Difference listings:
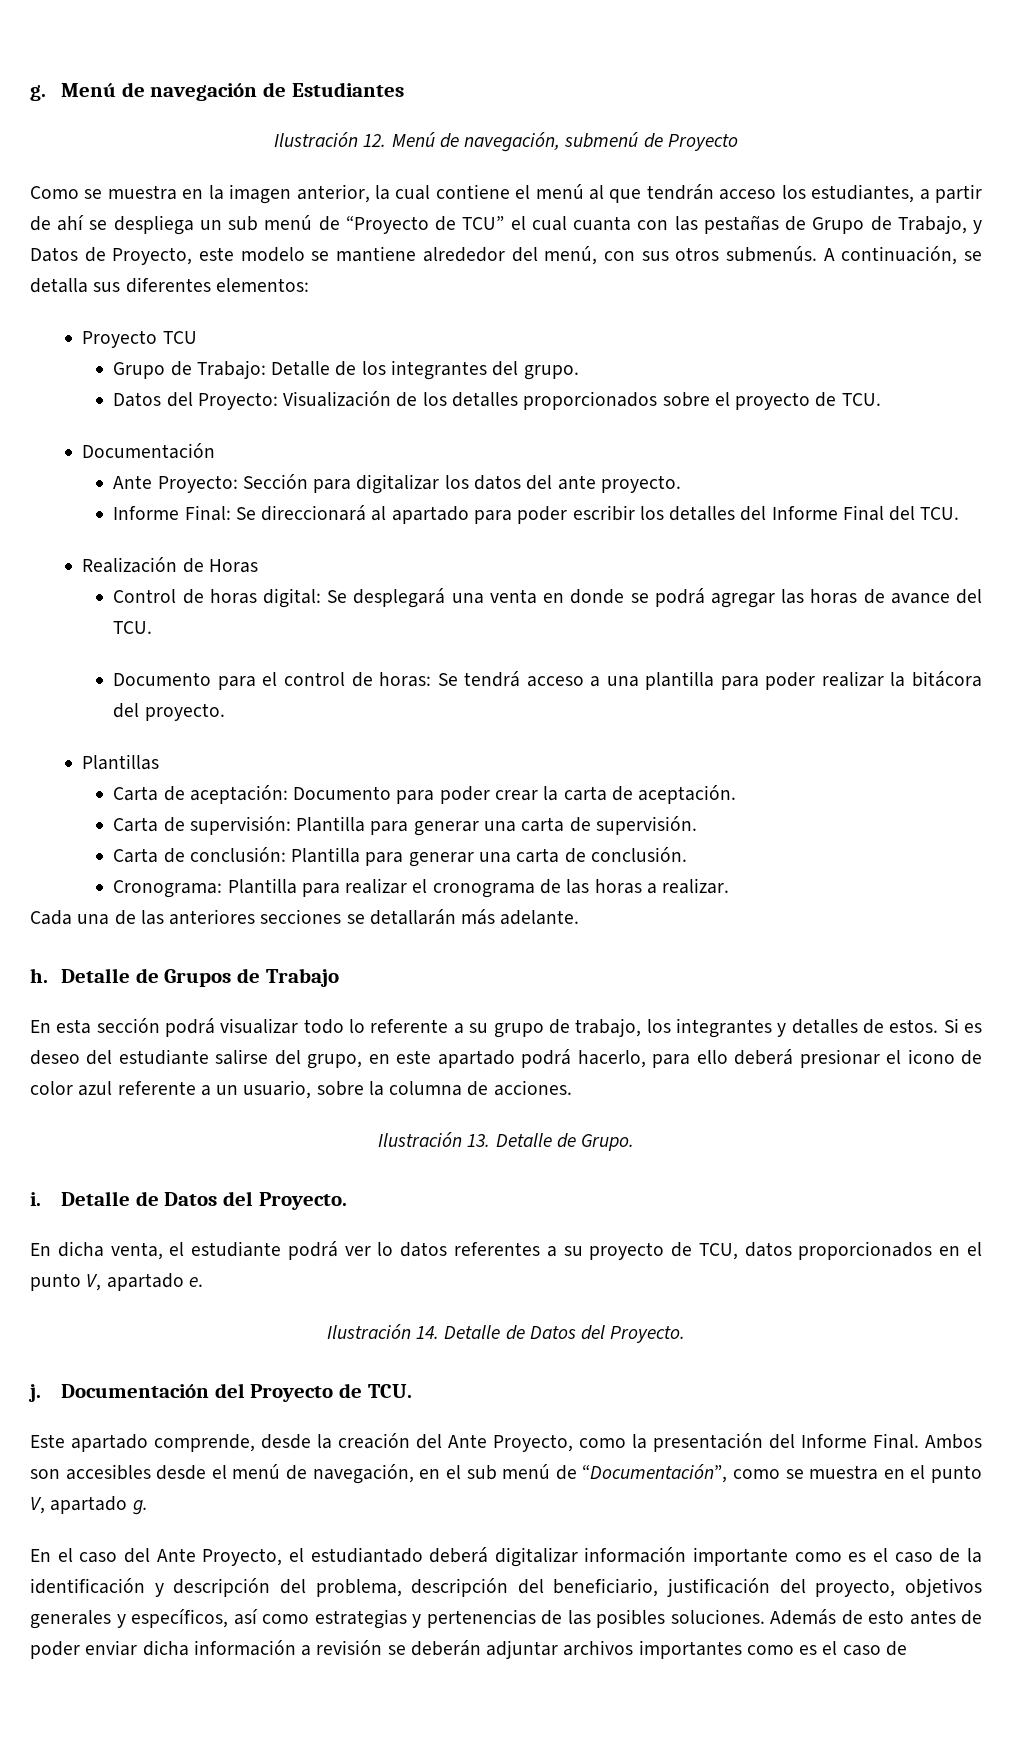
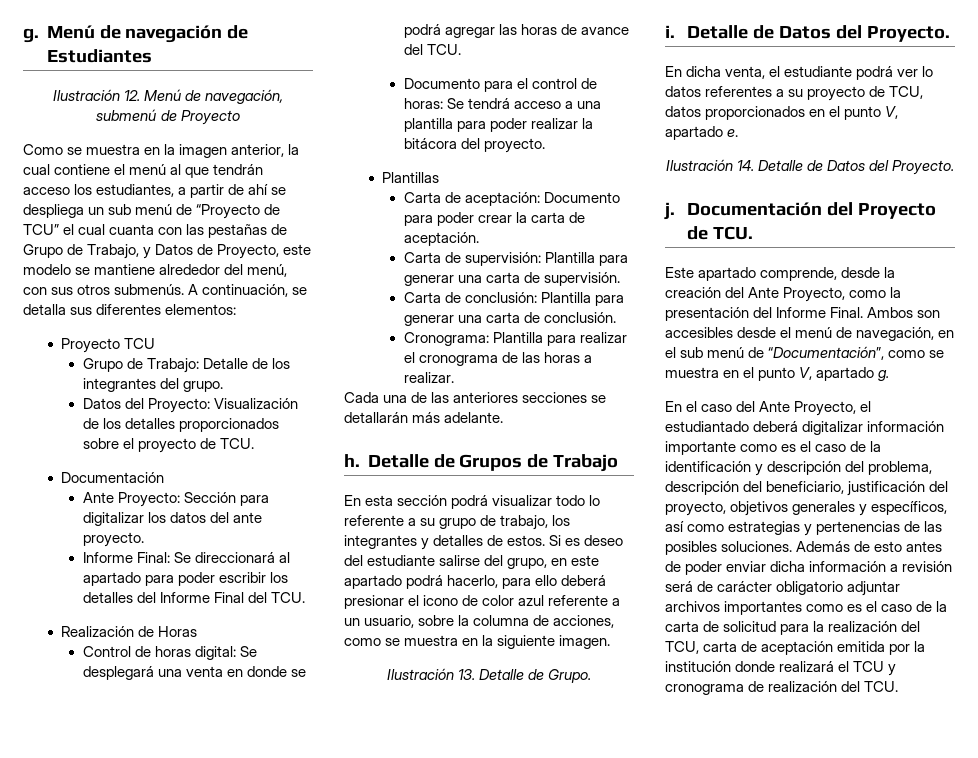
- Si es deseo del estudiante salirse del grupo, en este apartado podrá hacerlo, para ello deberá presionar el icono de color azul referente a un usuario, sobre la columna de acciones.
+ Si es deseo del estudiante salirse del grupo, en este apartado podrá hacerlo, para ello deberá presionar el icono de color azul referente a un usuario, sobre la columna de acciones, como se muestra en la siguiente imagen.
- Además de esto antes de poder enviar dicha información a revisión se deberán adjuntar archivos importantes como es el caso de
+ Además de esto antes de poder enviar dicha información a revisión será de carácter obligatorio adjuntar archivos importantes como es el caso de la carta de solicitud para la realización del TCU, carta de aceptación emitida por la institución donde realizará el TCU y cronograma de realización del TCU.

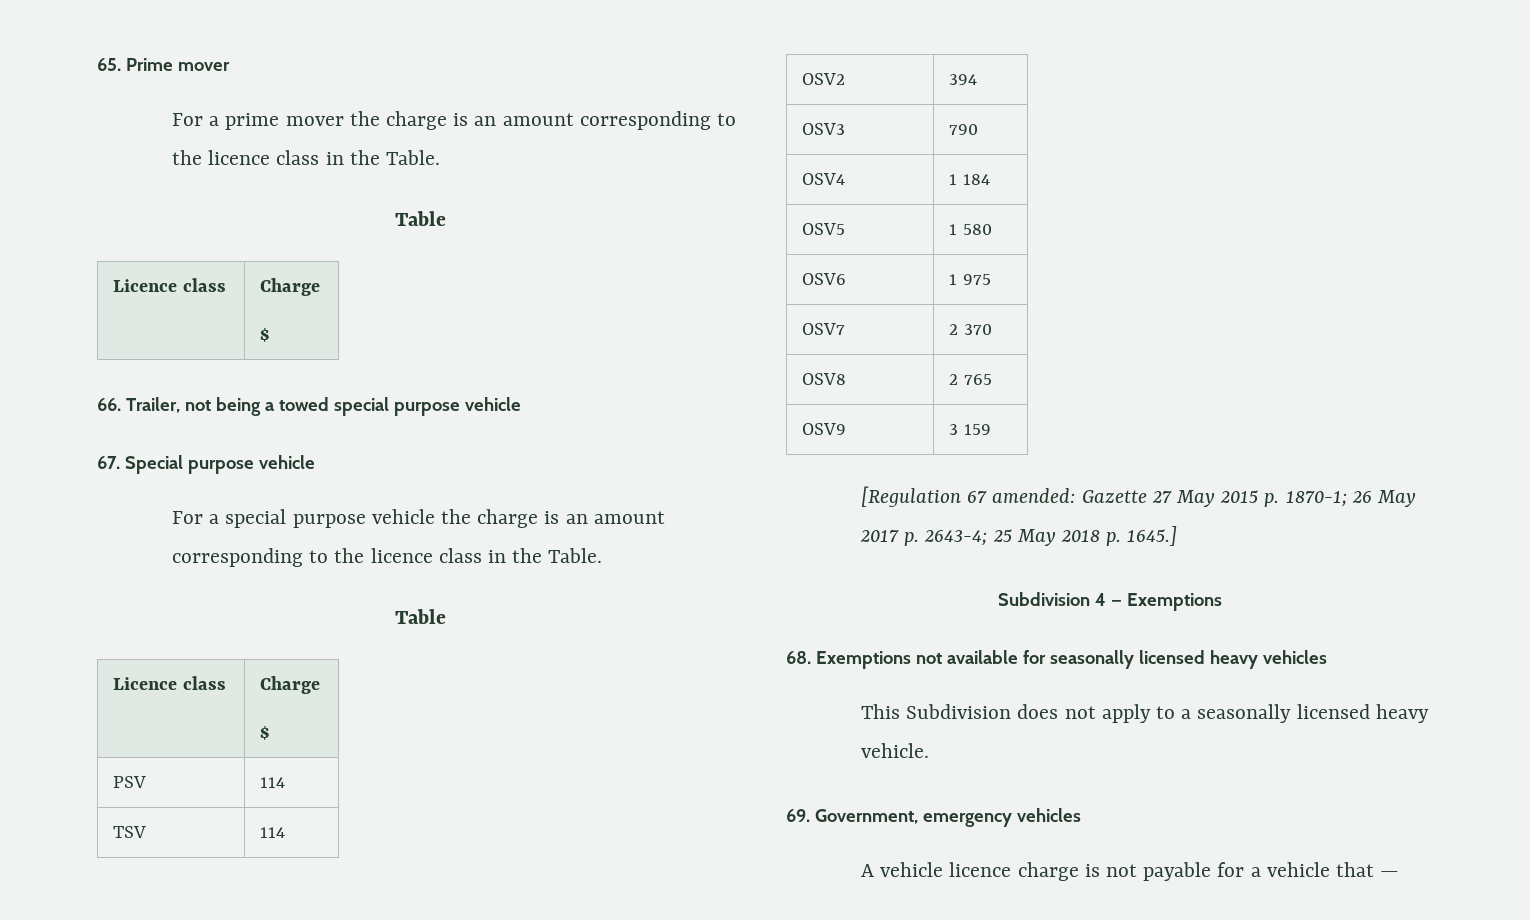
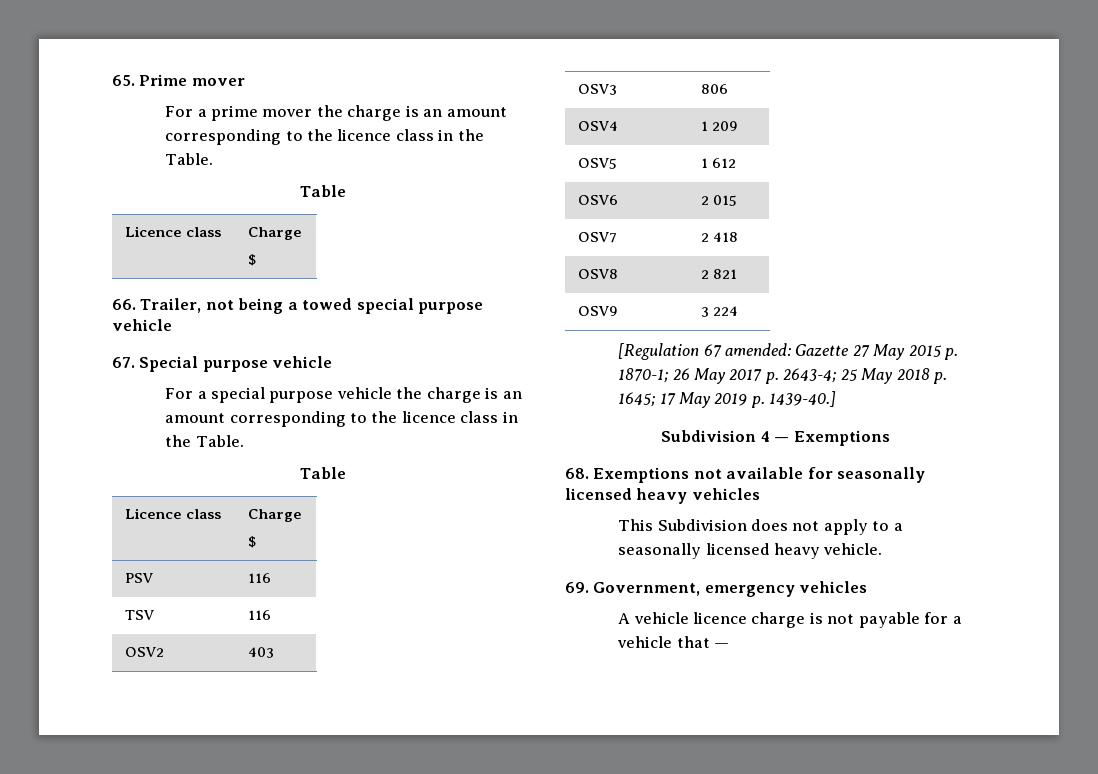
- PSV | 114
+ PSV | 116
- TSV | 114
+ TSV | 116
- OSV2 | 394
+ OSV2 | 403
- OSV3 | 790
+ OSV3 | 806
- OSV4 | 1 184
+ OSV4 | 1 209
- OSV5 | 1 580
+ OSV5 | 1 612
- OSV6 | 1 975
+ OSV6 | 2 015
- OSV7 | 2 370
+ OSV7 | 2 418
- OSV8 | 2 765
+ OSV8 | 2 821
- OSV9 | 3 159
+ OSV9 | 3 224
- [Regulation 67 amended: Gazette 27 May 2015 p. 1870-1; 26 May 2017 p. 2643-4; 25 May 2018 p. 1645.]
+ [Regulation 67 amended: Gazette 27 May 2015 p. 1870-1; 26 May 2017 p. 2643-4; 25 May 2018 p. 1645; 17 May 2019 p. 1439-40.]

# Activity:
Pull every line containing "amended" from the data.

# Answer section:
- [Regulation 67 amended: Gazette 27 May 2015 p. 1870-1; 26 May 2017 p. 2643-4; 25 May 2018 p. 1645.]
+ [Regulation 67 amended: Gazette 27 May 2015 p. 1870-1; 26 May 2017 p. 2643-4; 25 May 2018 p. 1645; 17 May 2019 p. 1439-40.]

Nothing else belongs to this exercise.